→ **What you need to do**: Leave every picture out and print exactly the lines that run from the one containing "[67,532,316,546] Implement tests" to the end of the listing.

[[ Input data, beginning ]]

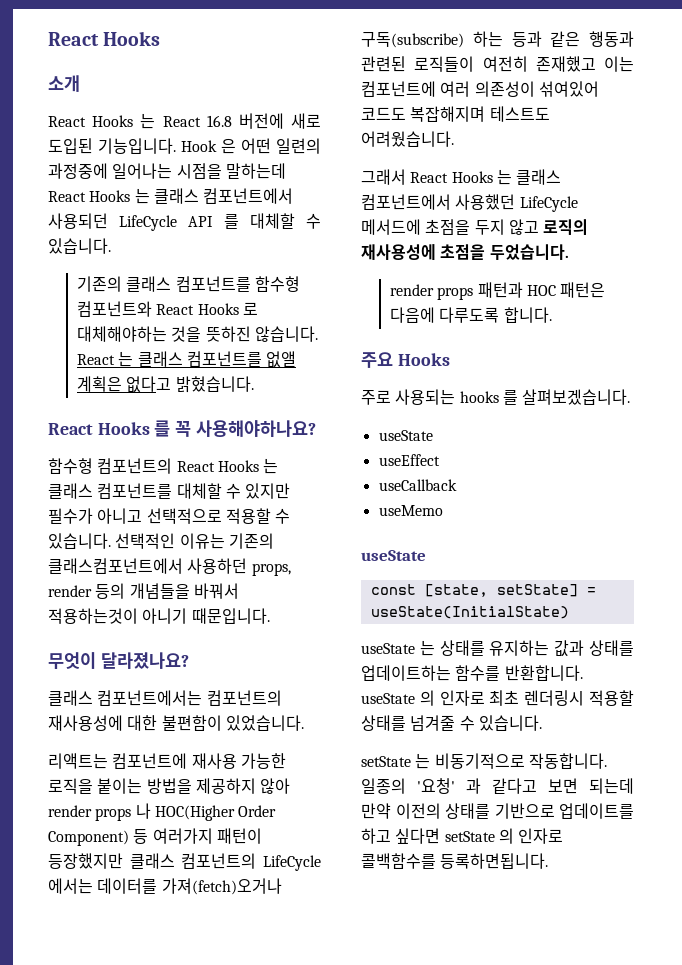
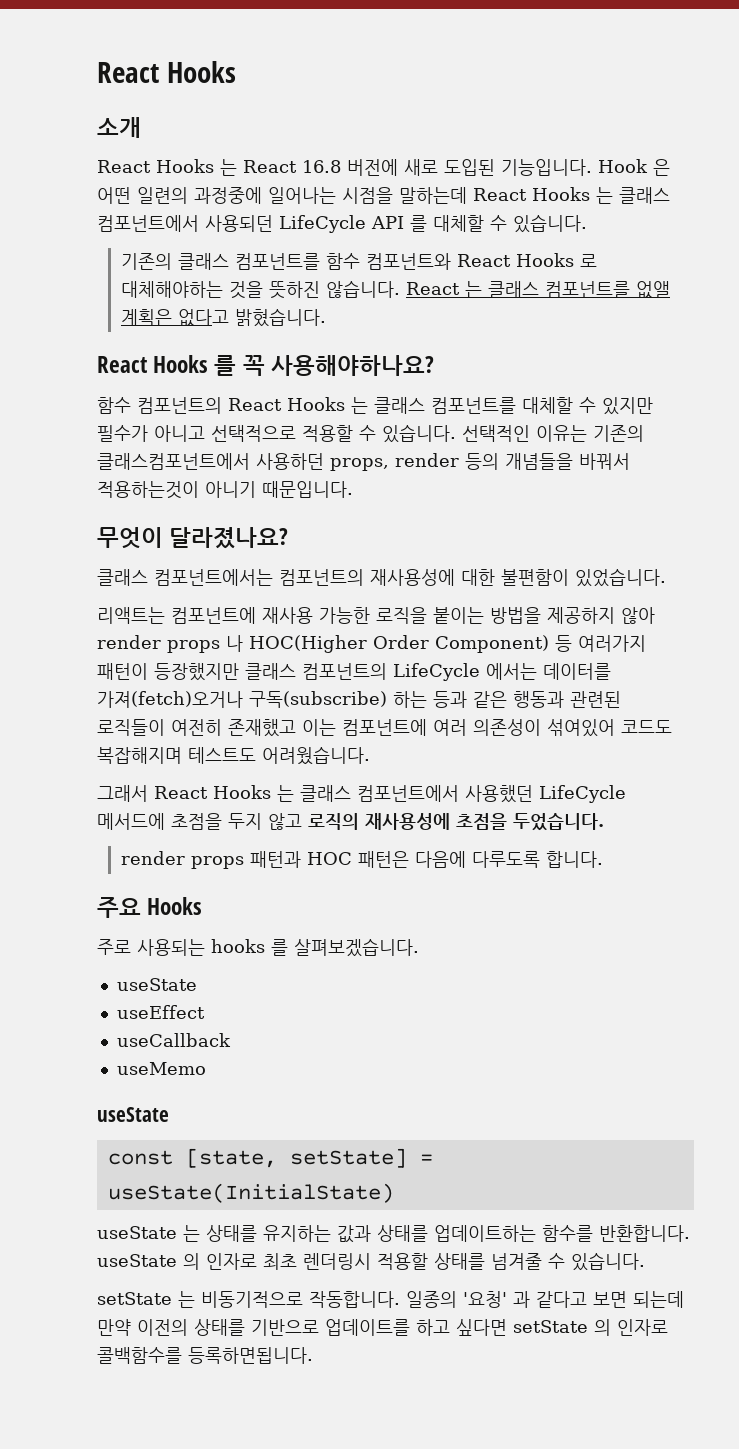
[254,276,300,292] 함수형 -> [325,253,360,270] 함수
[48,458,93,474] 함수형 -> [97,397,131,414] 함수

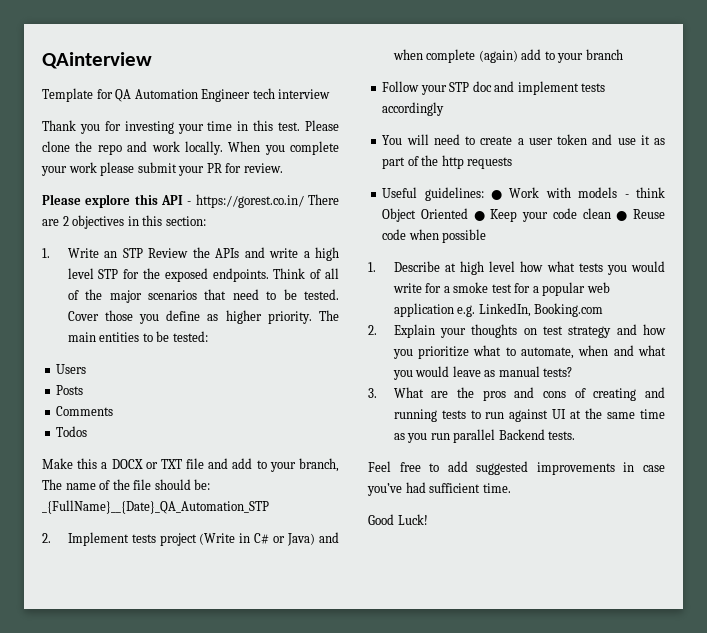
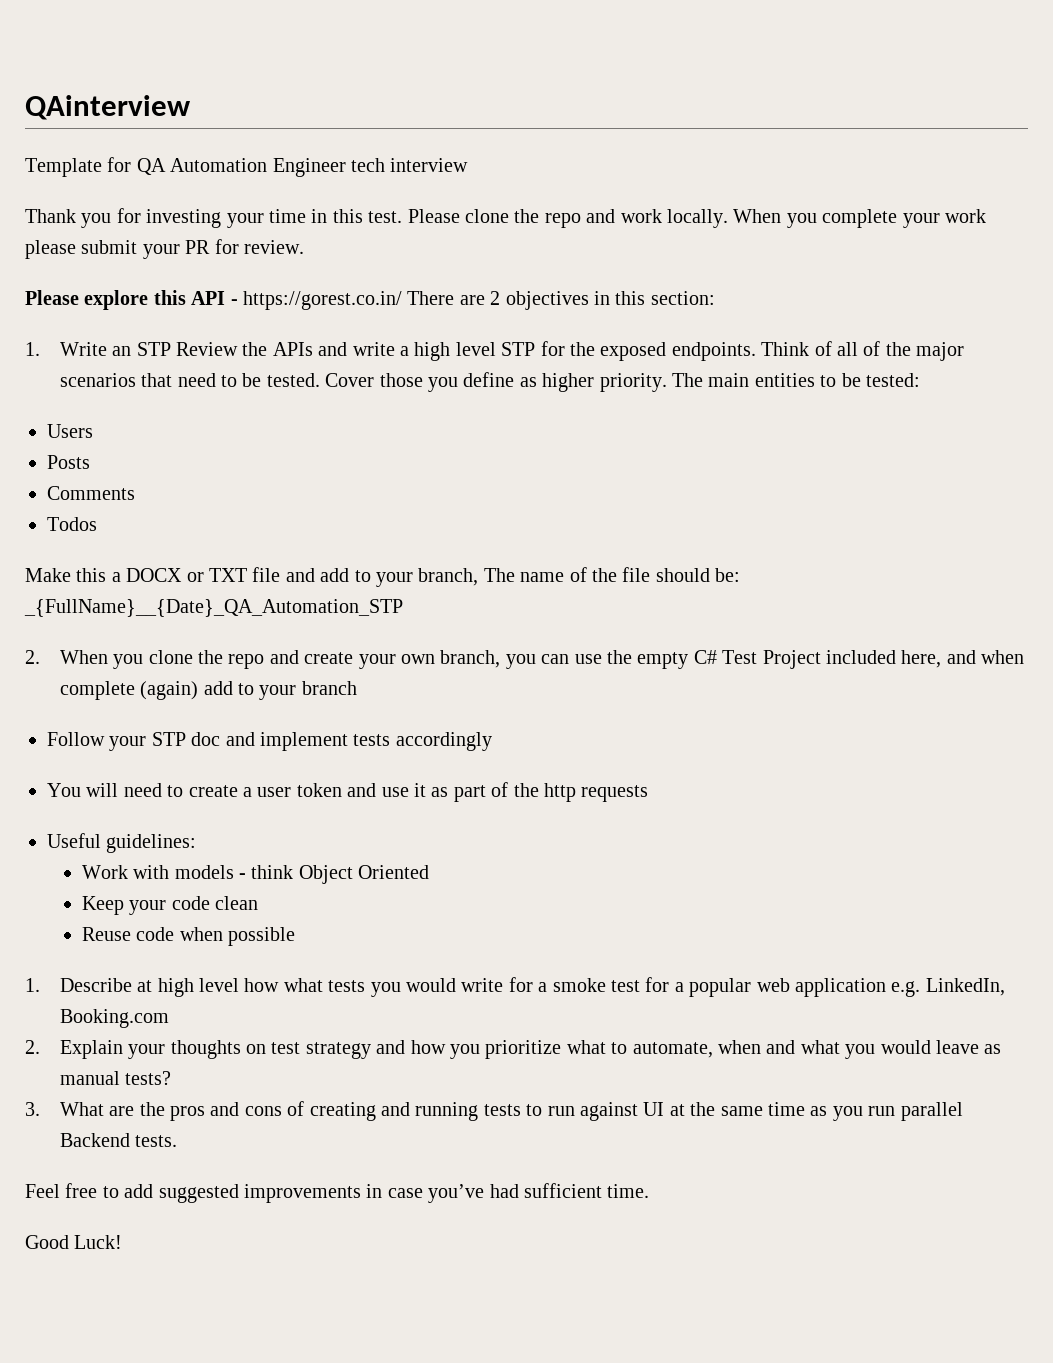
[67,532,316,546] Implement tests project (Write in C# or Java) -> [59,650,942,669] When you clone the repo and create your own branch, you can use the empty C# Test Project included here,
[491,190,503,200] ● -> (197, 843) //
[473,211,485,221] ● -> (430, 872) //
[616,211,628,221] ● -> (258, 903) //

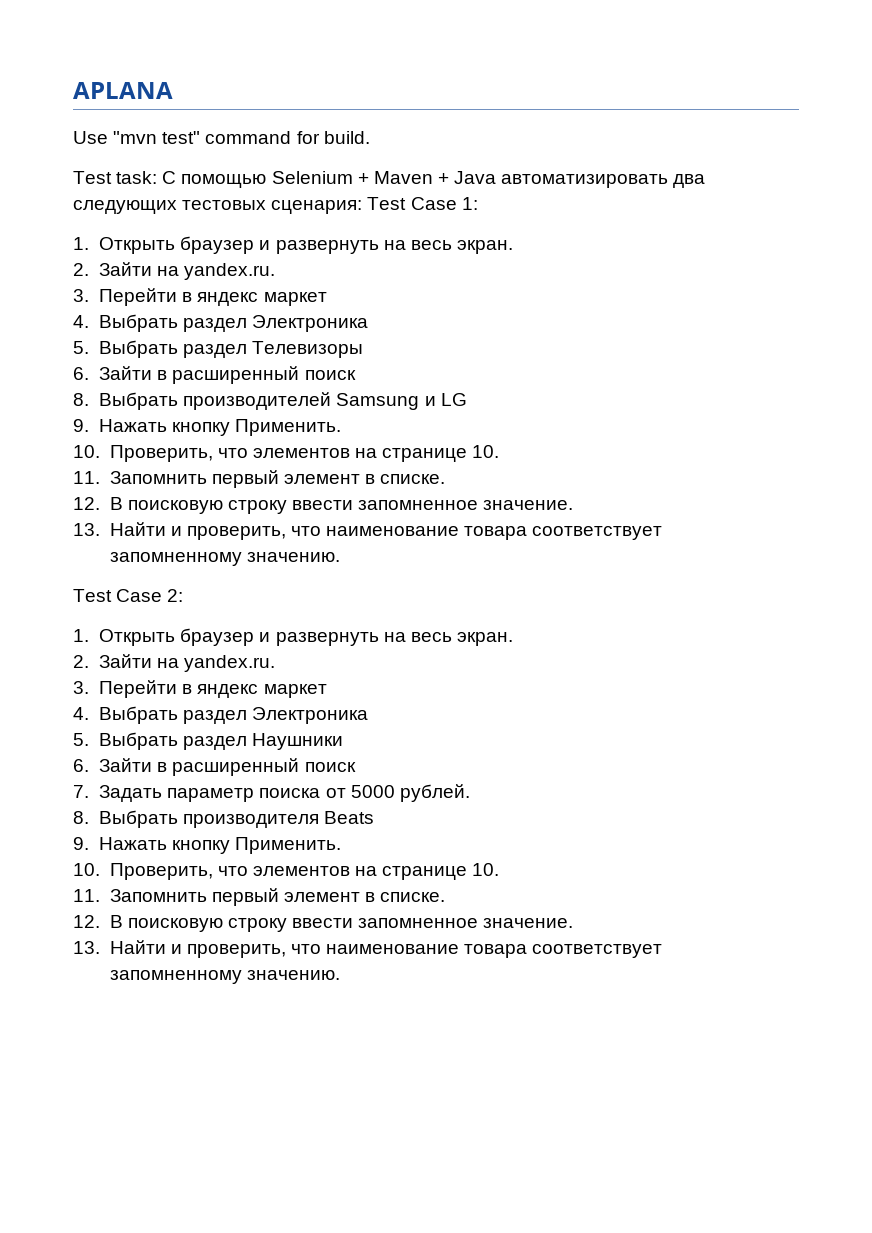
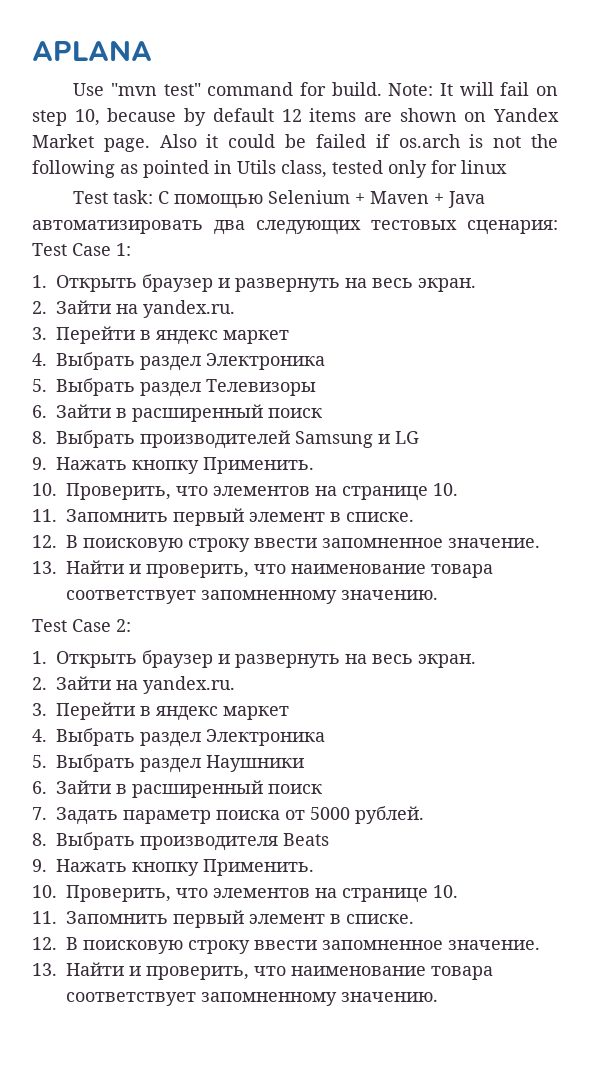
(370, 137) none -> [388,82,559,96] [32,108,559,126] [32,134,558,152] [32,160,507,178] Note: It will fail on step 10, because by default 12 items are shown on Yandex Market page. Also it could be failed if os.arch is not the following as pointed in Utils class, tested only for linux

[[ Input data, end ]]

→ **Finished exercise**:
[67,532,316,546] Implement tests project (Write in C# or Java) -> [59,650,942,669] When you clone the repo and create your own branch, you can use the empty C# Test Project included here,
[491,190,503,200] ● -> (197, 843) //
[473,211,485,221] ● -> (430, 872) //
[616,211,628,221] ● -> (258, 903) //

(370, 137) none -> [388,82,559,96] [32,108,559,126] [32,134,558,152] [32,160,507,178] Note: It will fail on step 10, because by default 12 items are shown on Yandex Market page. Also it could be failed if os.arch is not the following as pointed in Utils class, tested only for linux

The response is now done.